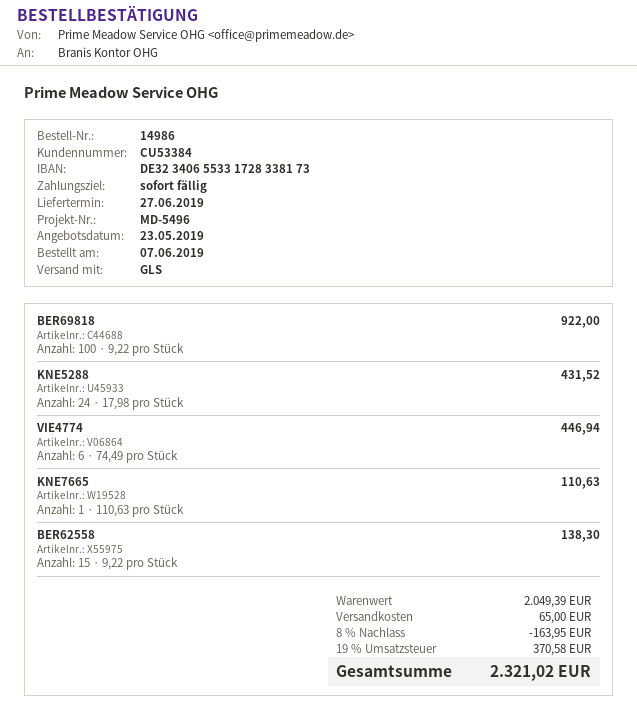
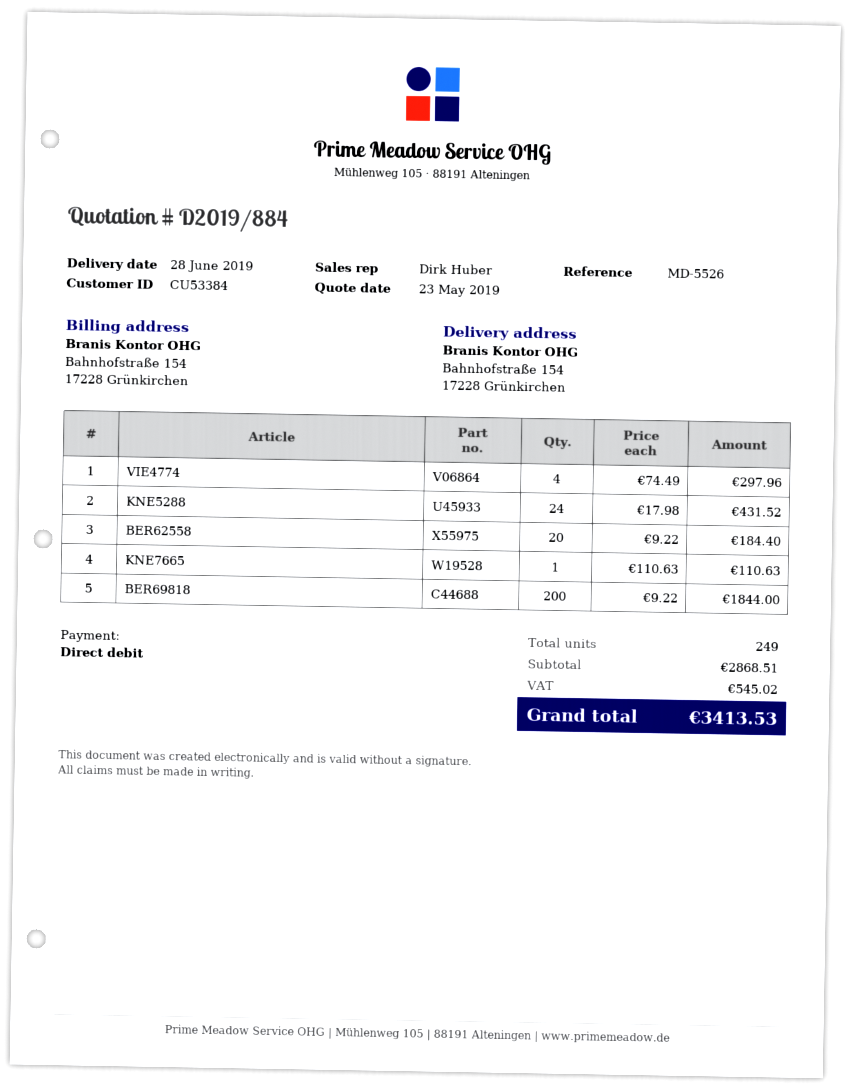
delivery date: 2019-06-27 -> 2019-06-28
reference: MD-5496 -> MD-5526
BER69818: 100 x 9.22 = 922.00 -> 200 x 9.22 = 1844.00
VIE4774: 6 x 74.49 = 446.94 -> 4 x 74.49 = 297.96
BER62558: 15 x 9.22 = 138.30 -> 20 x 9.22 = 184.40
subtotal: 2049.39 -> 2868.51
discount: 8% = 163.95 -> none
shipping: 65.00 -> none
tax: 370.58 -> 545.02
total: 2321.02 -> 3413.53

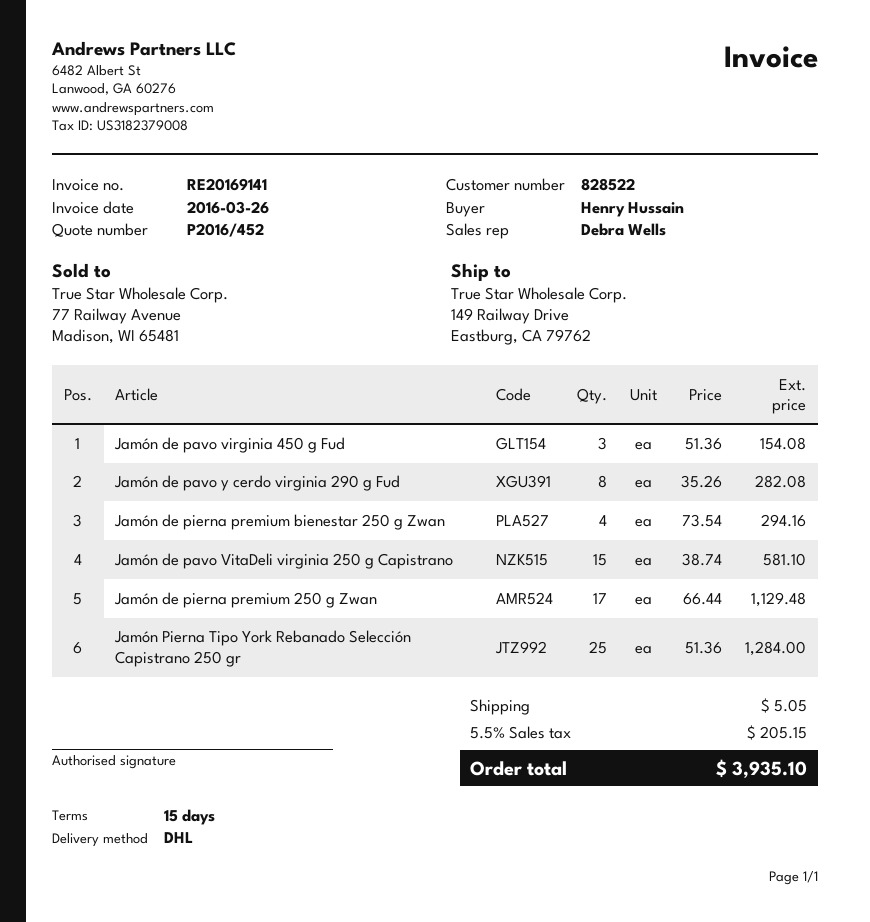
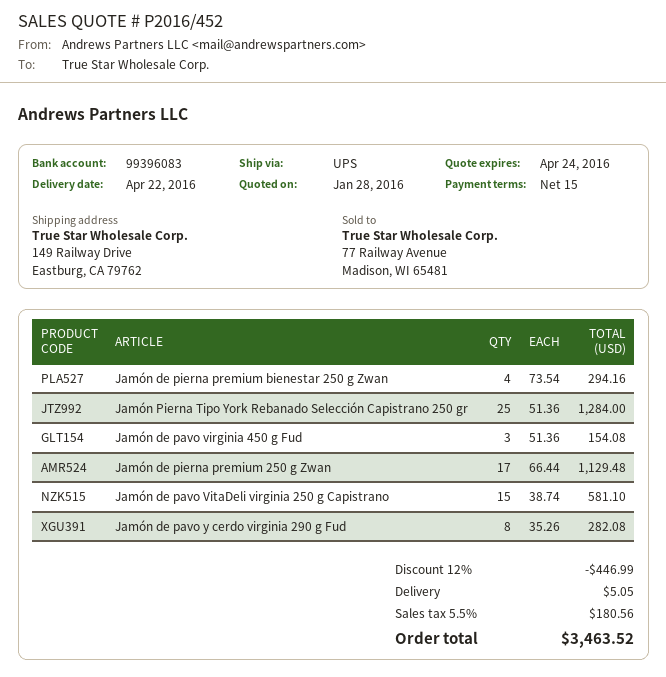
shipping method: DHL -> UPS
discount: none -> 12% = 446.99
tax: 5.5% = 205.15 -> 5.5% = 180.56
total: 3935.10 -> 3463.52

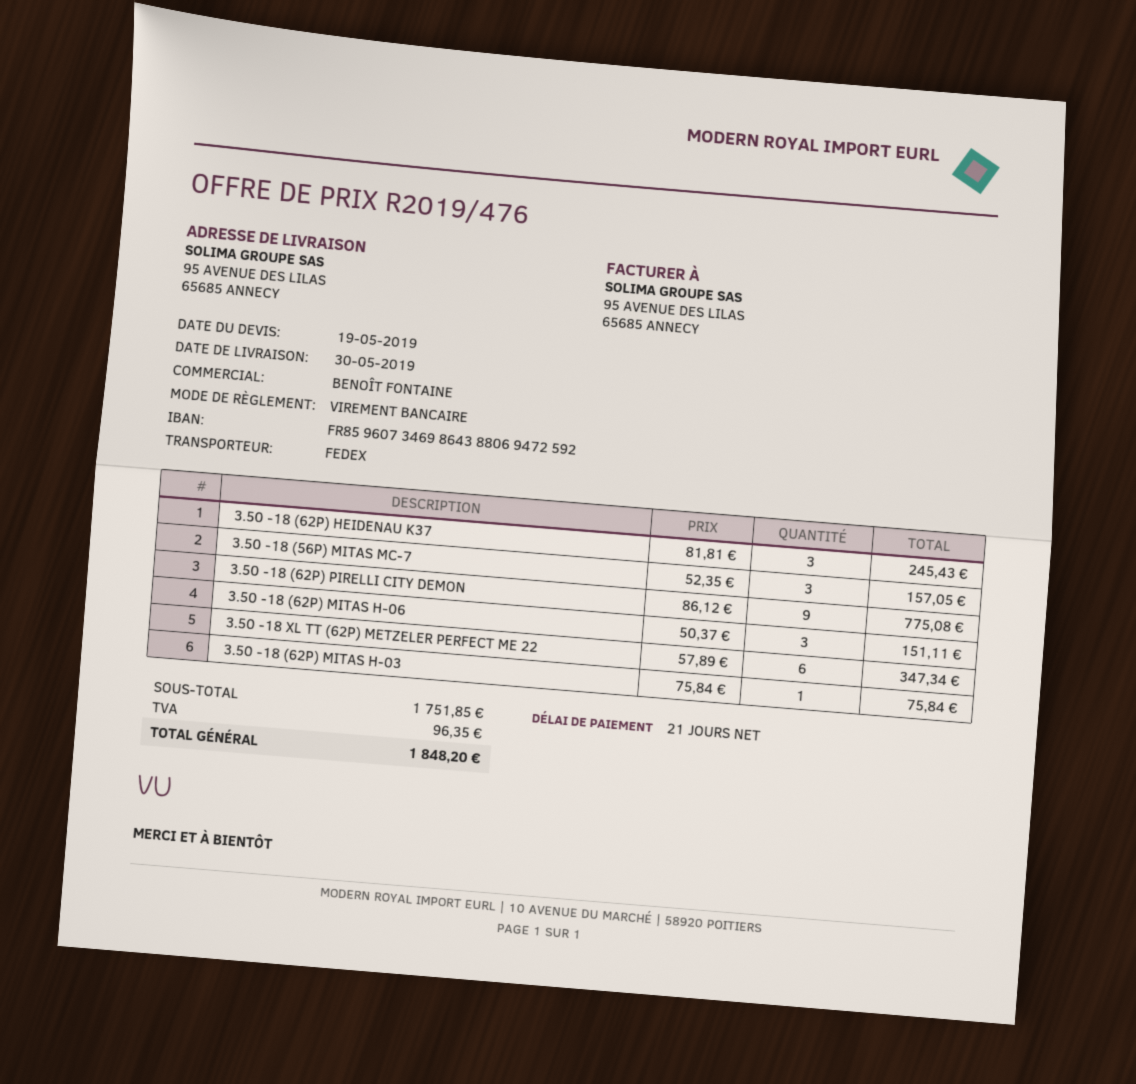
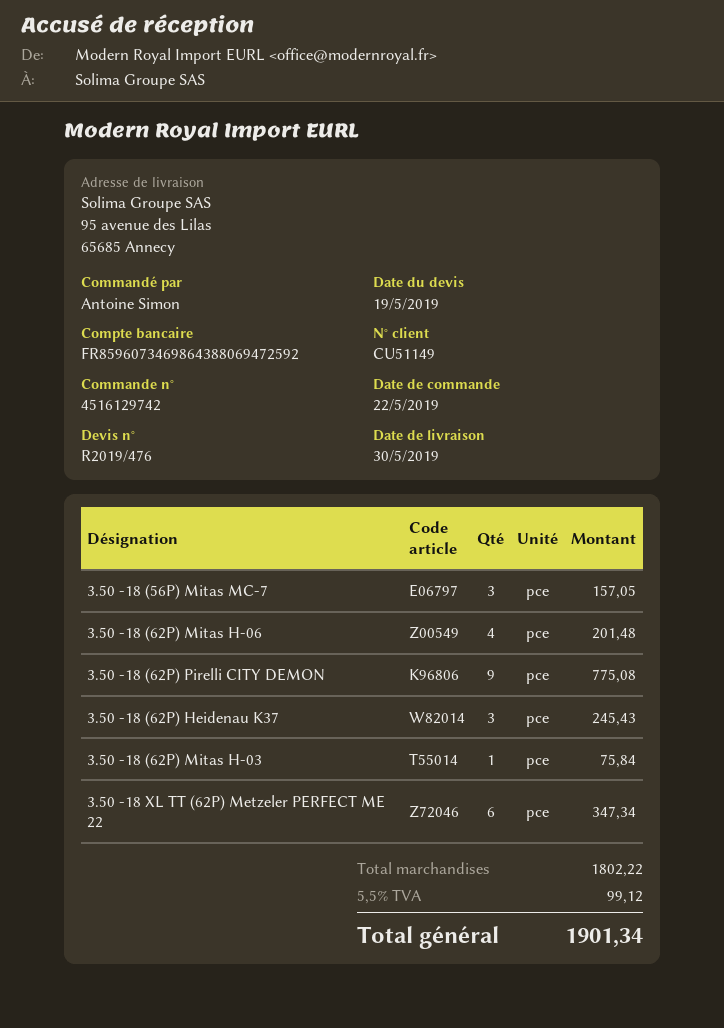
3.50 -18 (62P) MITAS H-06: 3 for 151.11 -> 4 for 201.48
subtotal: 1751.85 -> 1802.22
tax: 96.35 -> 99.12
total: 1848.20 -> 1901.34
++++++++++
### About this exercise
Pictures are to be dropped; every line of the records is to be returned unchanged.

### Answer box
delivery date: 2019-06-27 -> 2019-06-28
reference: MD-5496 -> MD-5526
BER69818: 100 x 9.22 = 922.00 -> 200 x 9.22 = 1844.00
VIE4774: 6 x 74.49 = 446.94 -> 4 x 74.49 = 297.96
BER62558: 15 x 9.22 = 138.30 -> 20 x 9.22 = 184.40
subtotal: 2049.39 -> 2868.51
discount: 8% = 163.95 -> none
shipping: 65.00 -> none
tax: 370.58 -> 545.02
total: 2321.02 -> 3413.53

shipping method: DHL -> UPS
discount: none -> 12% = 446.99
tax: 5.5% = 205.15 -> 5.5% = 180.56
total: 3935.10 -> 3463.52

3.50 -18 (62P) MITAS H-06: 3 for 151.11 -> 4 for 201.48
subtotal: 1751.85 -> 1802.22
tax: 96.35 -> 99.12
total: 1848.20 -> 1901.34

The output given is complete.